Hey everyone, it is Louise, welcome to my recipe site. Today, I’m gonna show you how to prepare a special dish, easy cooking with a pan korean-style sukiyaki. One of my favorites. For mine, I’m gonna make it a bit unique. This is gonna smell and look delicious.
Easy Cooking with a Pan Korean-style Sukiyaki is one of the most well liked of recent trending foods on earth. It is easy, it’s quick, it tastes yummy. It is enjoyed by millions daily. Easy Cooking with a Pan Korean-style Sukiyaki is something which I have loved my whole life. They are fine and they look wonderful.
Easy Cooking with a Pan Korean-style Sukiyaki I used frozen beef in my freezer and leftover vegetables in my fridge. In the pan with the scallions, add the sliced beef. Fry the meat until it just begins to brown–it should still be a bit pink. Remove from the pot and set aside.
To get started with this particular recipe, we have to first prepare a few ingredients. You can have easy cooking with a pan korean-style sukiyaki using 16 ingredients and 5 steps. Here is how you cook that.
The ingredients needed to make Easy Cooking with a Pan Korean-style Sukiyaki:
- Make ready 200 grams Thinly sliced beef
- Make ready 100 grams Onion
- Make ready 100 grams Chrysanthemum greens
- Make ready 1 stalk Japanese leeks
- Get 50 grams Carrot
- Prepare 1/2 packet Bean sprouts
- Prepare 3 Fresh shiitake mushrooms
- Get A
- Take 2 tbsp Soy sauce
- Take 2 tbsp │Sake
- Take 1 tbsp │Ground white sesame seeds
- Get 2 tsp │Honey
- Get 2 tsp │Gochujang
- Prepare 1/2 clove Grated garlic
- Prepare 1 tsp │Sesame oil
- Get 1 tsp └ Chicken stock powder
Heat oil in a large skillet or wok over medium-high heat. Brown beef in hot oil, then stir in soy sauce, MSG, broth, and sugar. Mix in onion and celery, and cook until tender.
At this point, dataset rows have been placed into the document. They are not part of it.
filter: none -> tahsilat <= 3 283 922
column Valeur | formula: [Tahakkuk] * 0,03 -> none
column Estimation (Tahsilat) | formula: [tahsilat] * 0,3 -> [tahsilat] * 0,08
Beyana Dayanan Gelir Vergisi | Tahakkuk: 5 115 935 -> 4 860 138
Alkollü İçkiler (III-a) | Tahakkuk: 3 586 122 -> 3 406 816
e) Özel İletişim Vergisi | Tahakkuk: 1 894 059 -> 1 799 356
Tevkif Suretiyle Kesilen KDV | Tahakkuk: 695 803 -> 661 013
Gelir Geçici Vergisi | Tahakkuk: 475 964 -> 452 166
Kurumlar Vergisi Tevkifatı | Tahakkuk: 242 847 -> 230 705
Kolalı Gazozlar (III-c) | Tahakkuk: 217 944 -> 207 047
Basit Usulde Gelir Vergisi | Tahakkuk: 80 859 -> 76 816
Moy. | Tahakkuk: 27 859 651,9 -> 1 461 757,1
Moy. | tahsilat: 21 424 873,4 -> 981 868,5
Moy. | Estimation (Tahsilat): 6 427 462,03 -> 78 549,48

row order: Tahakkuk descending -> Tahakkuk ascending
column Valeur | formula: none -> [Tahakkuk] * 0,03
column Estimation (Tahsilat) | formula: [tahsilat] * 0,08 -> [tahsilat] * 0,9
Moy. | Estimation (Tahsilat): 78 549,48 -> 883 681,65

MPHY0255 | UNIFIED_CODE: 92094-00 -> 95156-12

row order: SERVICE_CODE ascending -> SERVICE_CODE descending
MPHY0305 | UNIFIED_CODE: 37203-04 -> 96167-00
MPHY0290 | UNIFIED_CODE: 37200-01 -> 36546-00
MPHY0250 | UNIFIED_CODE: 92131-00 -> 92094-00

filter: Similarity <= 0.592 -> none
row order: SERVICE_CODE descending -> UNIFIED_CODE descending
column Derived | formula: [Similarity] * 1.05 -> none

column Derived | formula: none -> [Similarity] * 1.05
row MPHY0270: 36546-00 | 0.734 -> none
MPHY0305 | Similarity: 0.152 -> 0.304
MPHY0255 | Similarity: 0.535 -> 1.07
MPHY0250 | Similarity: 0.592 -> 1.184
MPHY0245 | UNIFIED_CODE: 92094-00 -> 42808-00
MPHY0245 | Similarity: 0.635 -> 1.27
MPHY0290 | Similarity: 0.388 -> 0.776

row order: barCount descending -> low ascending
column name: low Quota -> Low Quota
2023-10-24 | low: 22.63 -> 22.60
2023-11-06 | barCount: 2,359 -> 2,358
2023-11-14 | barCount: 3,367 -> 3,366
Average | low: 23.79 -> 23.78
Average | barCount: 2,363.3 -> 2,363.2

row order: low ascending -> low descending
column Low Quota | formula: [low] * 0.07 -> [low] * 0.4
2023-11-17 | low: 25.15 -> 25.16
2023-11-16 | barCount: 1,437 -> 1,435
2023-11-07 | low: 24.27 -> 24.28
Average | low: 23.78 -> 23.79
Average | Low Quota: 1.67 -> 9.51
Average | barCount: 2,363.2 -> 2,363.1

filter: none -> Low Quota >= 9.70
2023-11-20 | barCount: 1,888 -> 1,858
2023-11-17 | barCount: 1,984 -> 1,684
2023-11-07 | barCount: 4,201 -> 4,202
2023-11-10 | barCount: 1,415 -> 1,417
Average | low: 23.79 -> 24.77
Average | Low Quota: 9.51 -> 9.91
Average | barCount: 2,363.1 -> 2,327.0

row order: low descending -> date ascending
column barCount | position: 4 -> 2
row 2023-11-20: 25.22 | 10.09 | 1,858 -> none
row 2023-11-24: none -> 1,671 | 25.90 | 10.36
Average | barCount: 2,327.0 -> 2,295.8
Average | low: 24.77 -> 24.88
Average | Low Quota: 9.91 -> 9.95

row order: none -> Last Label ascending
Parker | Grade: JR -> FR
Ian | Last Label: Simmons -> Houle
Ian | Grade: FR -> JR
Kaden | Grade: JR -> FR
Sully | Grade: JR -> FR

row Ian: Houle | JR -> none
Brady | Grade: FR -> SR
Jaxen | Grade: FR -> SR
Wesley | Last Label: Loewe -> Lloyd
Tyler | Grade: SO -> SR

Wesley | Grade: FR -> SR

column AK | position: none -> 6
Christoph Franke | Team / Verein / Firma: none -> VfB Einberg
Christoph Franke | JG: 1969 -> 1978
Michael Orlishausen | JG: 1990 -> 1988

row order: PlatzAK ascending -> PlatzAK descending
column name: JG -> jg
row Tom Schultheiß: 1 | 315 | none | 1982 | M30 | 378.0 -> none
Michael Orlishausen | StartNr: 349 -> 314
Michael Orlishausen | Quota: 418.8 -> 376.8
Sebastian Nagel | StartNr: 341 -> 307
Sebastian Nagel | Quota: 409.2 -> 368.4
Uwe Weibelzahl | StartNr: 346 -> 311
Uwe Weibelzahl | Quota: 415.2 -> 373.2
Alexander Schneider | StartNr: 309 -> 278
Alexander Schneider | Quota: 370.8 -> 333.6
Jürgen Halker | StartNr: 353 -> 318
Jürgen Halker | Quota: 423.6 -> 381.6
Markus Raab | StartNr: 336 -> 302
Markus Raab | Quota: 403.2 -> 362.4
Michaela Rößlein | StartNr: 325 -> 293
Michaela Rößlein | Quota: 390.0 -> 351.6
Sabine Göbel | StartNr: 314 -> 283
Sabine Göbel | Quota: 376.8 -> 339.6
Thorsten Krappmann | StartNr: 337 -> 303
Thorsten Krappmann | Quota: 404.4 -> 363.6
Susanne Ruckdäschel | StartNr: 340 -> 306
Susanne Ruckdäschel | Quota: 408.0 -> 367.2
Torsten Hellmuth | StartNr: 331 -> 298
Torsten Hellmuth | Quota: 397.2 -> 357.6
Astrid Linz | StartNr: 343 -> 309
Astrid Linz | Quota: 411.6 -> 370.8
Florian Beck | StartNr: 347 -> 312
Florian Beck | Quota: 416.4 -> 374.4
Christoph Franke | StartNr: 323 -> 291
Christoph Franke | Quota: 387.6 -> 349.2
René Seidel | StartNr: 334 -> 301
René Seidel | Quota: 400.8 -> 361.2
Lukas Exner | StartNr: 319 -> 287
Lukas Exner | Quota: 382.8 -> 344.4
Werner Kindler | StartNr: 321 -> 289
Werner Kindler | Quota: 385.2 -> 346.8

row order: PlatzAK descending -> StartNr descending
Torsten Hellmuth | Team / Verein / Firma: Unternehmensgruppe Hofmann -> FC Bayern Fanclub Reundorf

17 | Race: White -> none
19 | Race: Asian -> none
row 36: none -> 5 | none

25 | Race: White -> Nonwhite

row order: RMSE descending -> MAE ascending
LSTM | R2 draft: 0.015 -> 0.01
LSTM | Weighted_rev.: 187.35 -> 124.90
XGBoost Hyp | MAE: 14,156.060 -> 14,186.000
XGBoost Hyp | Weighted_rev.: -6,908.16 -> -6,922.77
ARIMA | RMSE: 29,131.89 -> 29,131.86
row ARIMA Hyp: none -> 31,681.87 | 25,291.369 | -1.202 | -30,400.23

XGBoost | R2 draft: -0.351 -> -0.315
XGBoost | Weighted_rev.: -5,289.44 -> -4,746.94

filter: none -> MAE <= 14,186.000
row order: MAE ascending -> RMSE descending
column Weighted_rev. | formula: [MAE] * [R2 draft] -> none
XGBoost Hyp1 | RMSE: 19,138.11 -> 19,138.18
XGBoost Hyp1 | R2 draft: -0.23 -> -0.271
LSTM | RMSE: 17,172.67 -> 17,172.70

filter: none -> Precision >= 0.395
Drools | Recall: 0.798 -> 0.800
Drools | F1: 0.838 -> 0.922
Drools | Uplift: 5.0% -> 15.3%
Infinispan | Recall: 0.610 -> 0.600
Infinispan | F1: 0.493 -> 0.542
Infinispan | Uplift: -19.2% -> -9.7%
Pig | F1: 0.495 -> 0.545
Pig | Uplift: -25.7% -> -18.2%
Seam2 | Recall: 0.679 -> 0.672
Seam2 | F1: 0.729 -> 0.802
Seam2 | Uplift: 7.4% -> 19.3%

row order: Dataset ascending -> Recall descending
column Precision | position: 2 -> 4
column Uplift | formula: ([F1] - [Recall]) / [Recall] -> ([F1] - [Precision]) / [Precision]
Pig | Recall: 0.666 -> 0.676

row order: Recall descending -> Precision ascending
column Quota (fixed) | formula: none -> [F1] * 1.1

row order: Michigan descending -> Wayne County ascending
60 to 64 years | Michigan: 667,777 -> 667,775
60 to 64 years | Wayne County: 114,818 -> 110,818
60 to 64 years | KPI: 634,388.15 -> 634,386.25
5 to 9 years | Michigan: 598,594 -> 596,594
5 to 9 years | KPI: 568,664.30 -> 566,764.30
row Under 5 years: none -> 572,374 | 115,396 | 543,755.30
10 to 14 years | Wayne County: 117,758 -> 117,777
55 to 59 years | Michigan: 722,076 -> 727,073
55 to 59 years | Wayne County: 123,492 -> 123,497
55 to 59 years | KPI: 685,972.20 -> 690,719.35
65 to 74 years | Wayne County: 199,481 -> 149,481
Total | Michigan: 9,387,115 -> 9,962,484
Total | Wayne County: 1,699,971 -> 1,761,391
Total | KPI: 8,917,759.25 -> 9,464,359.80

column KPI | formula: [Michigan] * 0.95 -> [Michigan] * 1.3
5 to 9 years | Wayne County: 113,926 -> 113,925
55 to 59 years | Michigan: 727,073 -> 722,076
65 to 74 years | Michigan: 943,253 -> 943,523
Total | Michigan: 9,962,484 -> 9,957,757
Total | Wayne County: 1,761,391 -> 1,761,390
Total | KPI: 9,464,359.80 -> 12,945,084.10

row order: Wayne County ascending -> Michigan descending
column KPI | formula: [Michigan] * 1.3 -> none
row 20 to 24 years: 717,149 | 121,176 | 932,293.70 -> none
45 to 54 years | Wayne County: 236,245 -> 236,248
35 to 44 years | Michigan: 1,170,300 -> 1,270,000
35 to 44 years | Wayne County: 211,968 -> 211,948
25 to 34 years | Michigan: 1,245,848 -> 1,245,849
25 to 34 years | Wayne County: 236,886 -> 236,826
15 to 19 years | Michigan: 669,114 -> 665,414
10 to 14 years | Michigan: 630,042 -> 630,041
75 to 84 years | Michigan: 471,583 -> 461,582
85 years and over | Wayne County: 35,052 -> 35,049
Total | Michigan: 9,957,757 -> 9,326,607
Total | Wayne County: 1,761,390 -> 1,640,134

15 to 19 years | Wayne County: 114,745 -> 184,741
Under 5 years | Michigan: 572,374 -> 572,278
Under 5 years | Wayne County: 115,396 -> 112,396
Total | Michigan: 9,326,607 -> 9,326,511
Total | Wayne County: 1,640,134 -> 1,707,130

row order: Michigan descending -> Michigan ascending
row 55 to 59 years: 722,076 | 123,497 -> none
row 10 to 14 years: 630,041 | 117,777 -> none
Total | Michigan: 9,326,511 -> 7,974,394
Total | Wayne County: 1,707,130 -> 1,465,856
Stir in bamboo shoots, green onions, mushrooms, and water chestnuts.
Instructions to make Easy Cooking with a Pan Korean-style Sukiyaki:
- Combine the A ingredients.
- Remove the roots and sprouts from the bean sprouts. Slice the onion thinly. Thinly slice the Japanese leek diagonally. Cut the chrysanthemum greens into one-thirds. Cut the carrot into small rectangles. Slice the shiitake mushrooms thinly.
- Heat the combined A ingredients in a pan. Add the vegetables that need additional time to cook (such as onions, hard stems of chrysanthemum greens, and carrots) and put the beef slices on top. Cover the pan with a lid and steam for 3 minutes.
- Add the rest of the vegetables and steam over medium heat until the vegetables have wilted.
- When the vegetables release their moisture and have wilted, season with more soy sauce if necessary and quickly stir fry.
Mix in onion and celery, and cook until tender. Stir in bamboo shoots, green onions, mushrooms, and water chestnuts. Heat the salad oil in an electric pan, a pan or a frying pan. Pour in about one-half volume of the warishita (sukiyaki sauce). Add about one-half each of the long green onions, tofu and shirataki.
So that’s going to wrap it up with this special food easy cooking with a pan korean-style sukiyaki recipe. Thank you very much for your time. I am confident that you can make this at home. There’s gonna be more interesting food at home recipes coming up. Don’t forget to bookmark this page on your browser, and share it to your loved ones, friends and colleague. Thanks again for reading. Go on get cooking!